Never had I loved my country more.
Now a man writing such prose at such a time is not supposed to be on oath, but I found the rest of the book just as hard to take as that finale.
“You know, Ed,” one of his girls says, “you don’t make a very convincing savage.” Well, I found him more convincing in that role than in his role as poet. He teaches poetry, and he gives us a few samples of his classroom talk, invariably commonplace, but he is never shown reading a book, and the only example of his verse is the following:
The sun, my love, is telling me the time,
The sunset strokes the rib-cage of my books
My books will be your books and all will rhyme
And meet in the rhyming couplets of our looks.

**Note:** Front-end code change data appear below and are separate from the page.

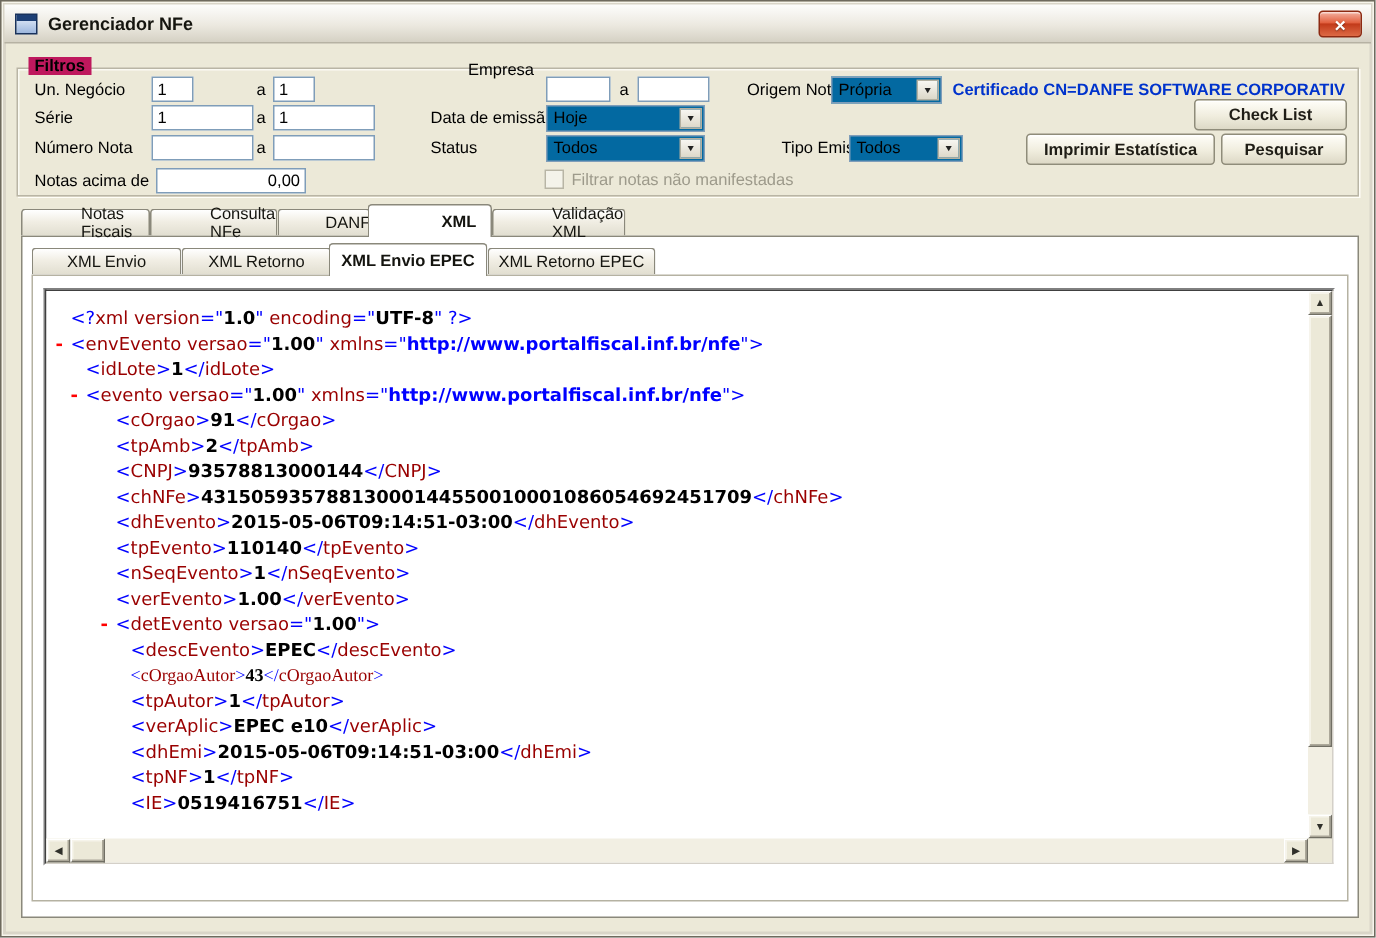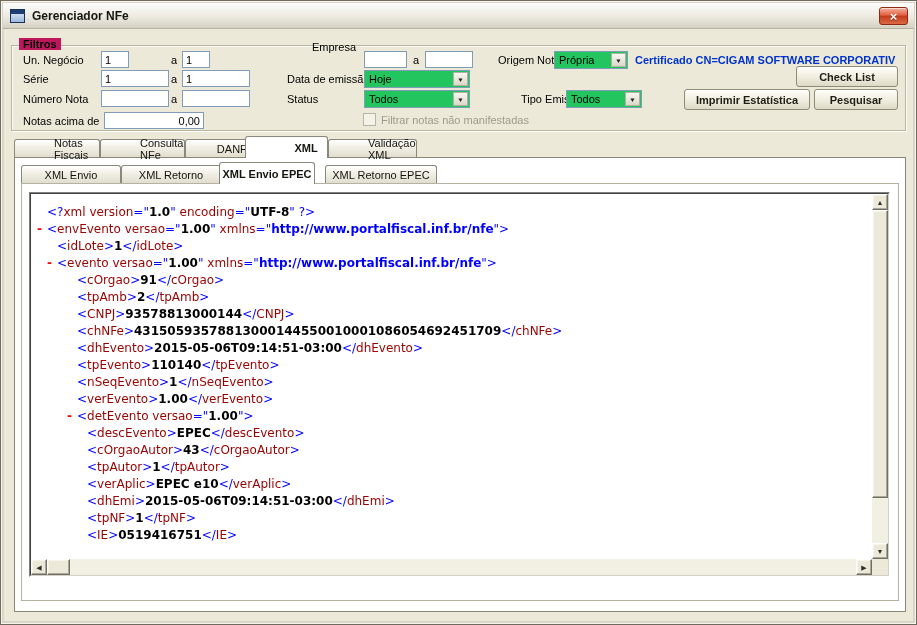--- a/index.html
+++ b/index.html
@@ -55,7 +55,7 @@
   }
   .tb.right { text-align:right; }
 
-  .dd { position:absolute; height:18px; background:#22c55e; border:1px solid #7f9db9; }
+  .dd { position:absolute; height:18px; background:#0369a1; border:1px solid #7f9db9; }
   .dd .val { position:absolute; left:4px; top:2px; font-size:11px; color:#000; white-space:nowrap; }
   .dd .dd-btn {
     position:absolute; right:1px; top:1px; bottom:1px; width:15px;

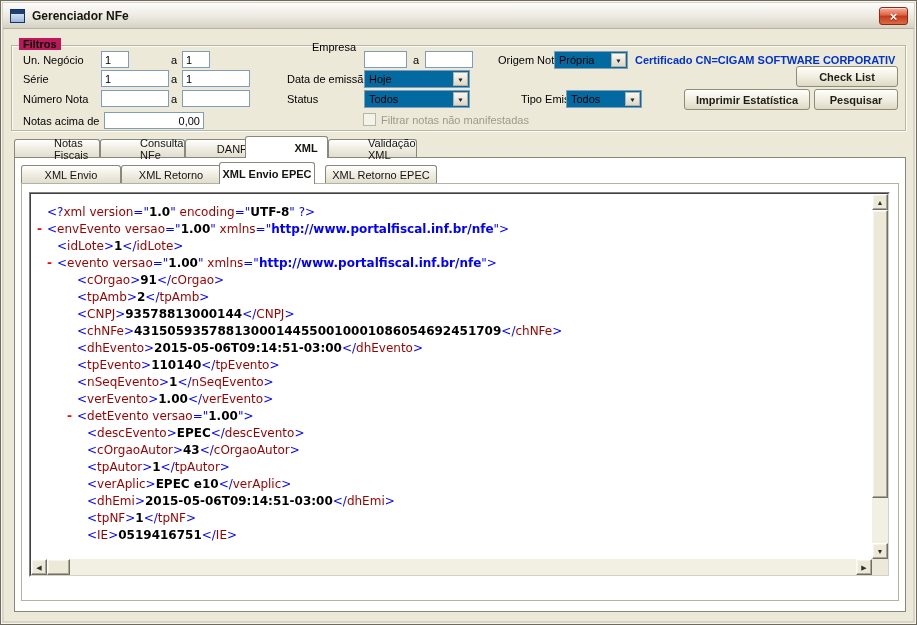--- a/index.html
+++ b/index.html
@@ -178,7 +178,7 @@
       </span>
   </div>
 
-  <span class="cert">Certificado CN=CIGAM SOFTWARE CORPORATIV</span>
+  <span class="cert">Certificado CN=DANFE SOFTWARE CORPORATIV</span>
 
   <span class="lbl" style="left:22px;top:72px;">Série</span>
   <input class="tb" style="left: 100px; top: 69px; width: 68px;" value="1">

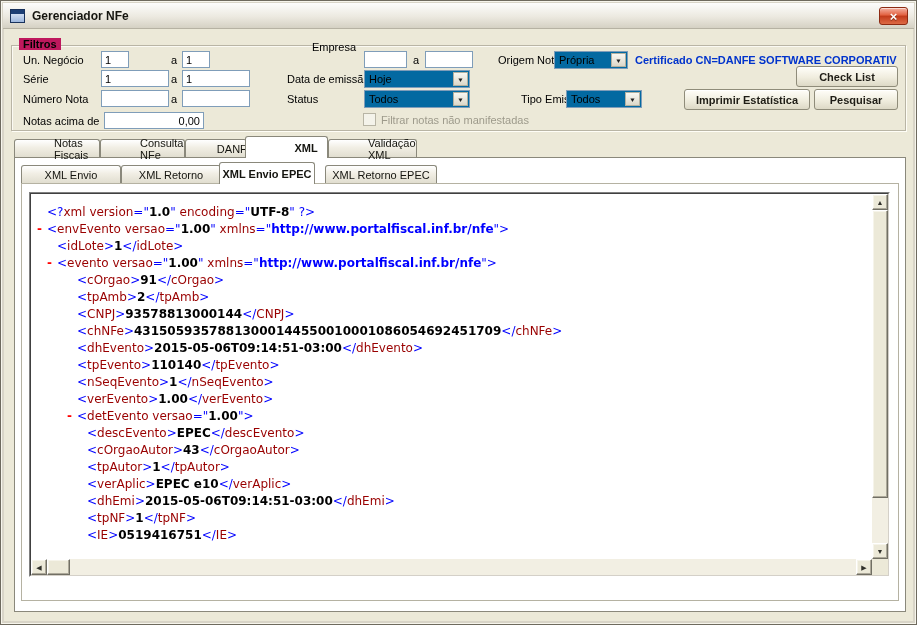--- a/index.html
+++ b/index.html
@@ -255,7 +255,7 @@
   <div class="itab" style="left:120px;width:100px;">
       <span>XML Retorno</span>
     </div>
-  <div class="itab active" style="left:218px;width:96px;">
+  <div class="itab active" style="left:218px;width:106px;">
       <span>XML Envio EPEC</span>
     </div>
   <div class="itab" style="left:324px;width:112px;">

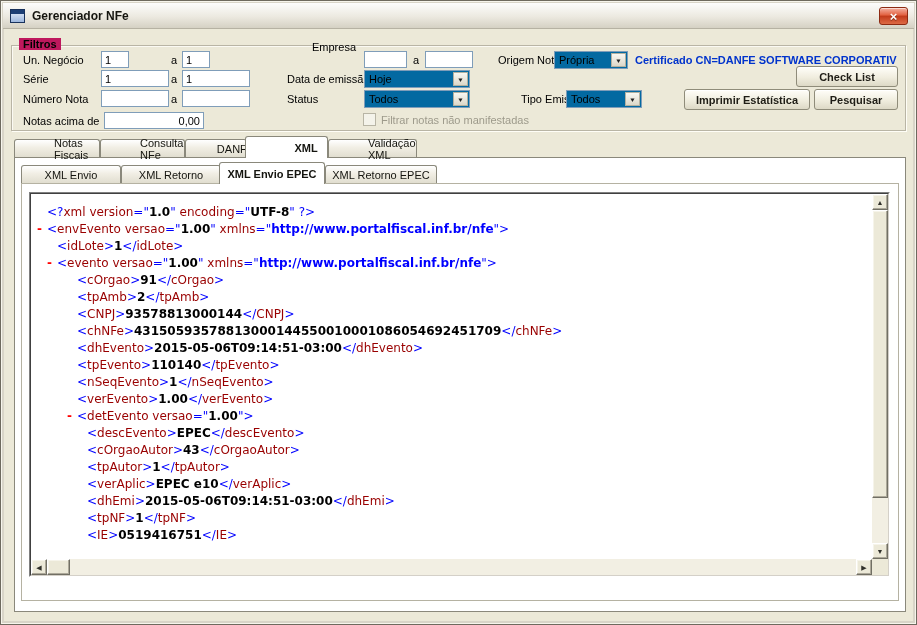--- a/index.html
+++ b/index.html
@@ -279,7 +279,7 @@
           <div class="xline" style="margin-left: 30px;"><span class="mk"></span><span class="s-m">&lt;</span><span class="s-t">verEvento</span><span class="s-m">&gt;</span><span class="s-x">1.00</span><span class="s-m">&lt;/</span><span class="s-t">verEvento</span><span class="s-m">&gt;</span></div>
           <div class="xline" style="margin-left: 30px;"><span class="mk">-</span><span class="s-m">&lt;</span><span class="s-t">detEvento</span><span class="s-t"> versao</span><span class="s-m">="</span><span class="s-x">1.00</span><span class="s-m">"</span><span class="s-m">&gt;</span></div>
           <div class="xline" style="margin-left: 40px;"><span class="mk"></span><span class="s-m">&lt;</span><span class="s-t">descEvento</span><span class="s-m">&gt;</span><span class="s-x">EPEC</span><span class="s-m">&lt;/</span><span class="s-t">descEvento</span><span class="s-m">&gt;</span></div>
-          <div class="xline" style="margin-left: 40px;"><span class="mk"></span><span class="s-m">&lt;</span><span class="s-t">cOrgaoAutor</span><span class="s-m">&gt;</span><span class="s-x">43</span><span class="s-m">&lt;/</span><span class="s-t">cOrgaoAutor</span><span class="s-m">&gt;</span></div>
+          <div class="xline" style="margin-left: 40px; font-family: Liberation Serif, serif;"><span class="mk"></span><span class="s-m">&lt;</span><span class="s-t">cOrgaoAutor</span><span class="s-m">&gt;</span><span class="s-x">43</span><span class="s-m">&lt;/</span><span class="s-t">cOrgaoAutor</span><span class="s-m">&gt;</span></div>
           <div class="xline" style="margin-left: 40px;"><span class="mk"></span><span class="s-m">&lt;</span><span class="s-t">tpAutor</span><span class="s-m">&gt;</span><span class="s-x">1</span><span class="s-m">&lt;/</span><span class="s-t">tpAutor</span><span class="s-m">&gt;</span></div>
           <div class="xline" style="margin-left: 40px;"><span class="mk"></span><span class="s-m">&lt;</span><span class="s-t">verAplic</span><span class="s-m">&gt;</span><span class="s-x">EPEC e10</span><span class="s-m">&lt;/</span><span class="s-t">verAplic</span><span class="s-m">&gt;</span></div>
           <div class="xline" style="margin-left: 40px;"><span class="mk"></span><span class="s-m">&lt;</span><span class="s-t">dhEmi</span><span class="s-m">&gt;</span><span class="s-x">2015-05-06T09:14:51-03:00</span><span class="s-m">&lt;/</span><span class="s-t">dhEmi</span><span class="s-m">&gt;</span></div>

To be fair, Edsel knows this is junk and he throws it away. But we never find him trying again or better. As for his sexual life, that seems to go best when he takes it as a spectator sport, until the happy ending with Marya. Of his bohemian activities he says, making sure to keep the saying till the end:
I was never more than a tourist in that realm of mildew and dryrot. But that it was the grubbiest of bohemias I never doubted; I must confess that the very grubbiness attracted me, but then, in those days, nothing aroused my attention except failure and failures. Wasn’t I one myself?
But Edsel is a bore.
The trouble is that he protests too much. If he takes a plane to Frankfurt, it is “a half-empty Pan-Am monster.” If he gets into a car, it is a “brutally black plain American Plymouth.” The hotel in Rome is “the nasty little hotel off the Via Veneto.” England is “grim green grimy ungrate ingrate no-longer-great England. A slum. A dream. Bad dream. A nightmare.” He walks out of an airplane thus: “I walked through the Fallopian tube of the covered gangway that had telescoped out to kiss the exit of the plane.” Students on the campus are “bacterial colonies of bright-colored students pausing and moving uncertainly in all sorts of directions.” “But I knew I had to,” he says, “knew I must lead her through the dying-out inferno of my past.” And to Marya he says:
What I mean is that I am climbing out of a rotten world into myself, which I always thought of as a good place, not because I thought I was superior but because I know what happiness is, what beauty and goodness are, even what kindness is, and all those things were dirtied by the people I trusted most, by the people who knew better and who had the good things in their keeping.
Immediately after, Edsel asks Marya, “Do you know what I’m talking about, or care?” and the good divorcée answers, “I don’t know, but I want to hear.”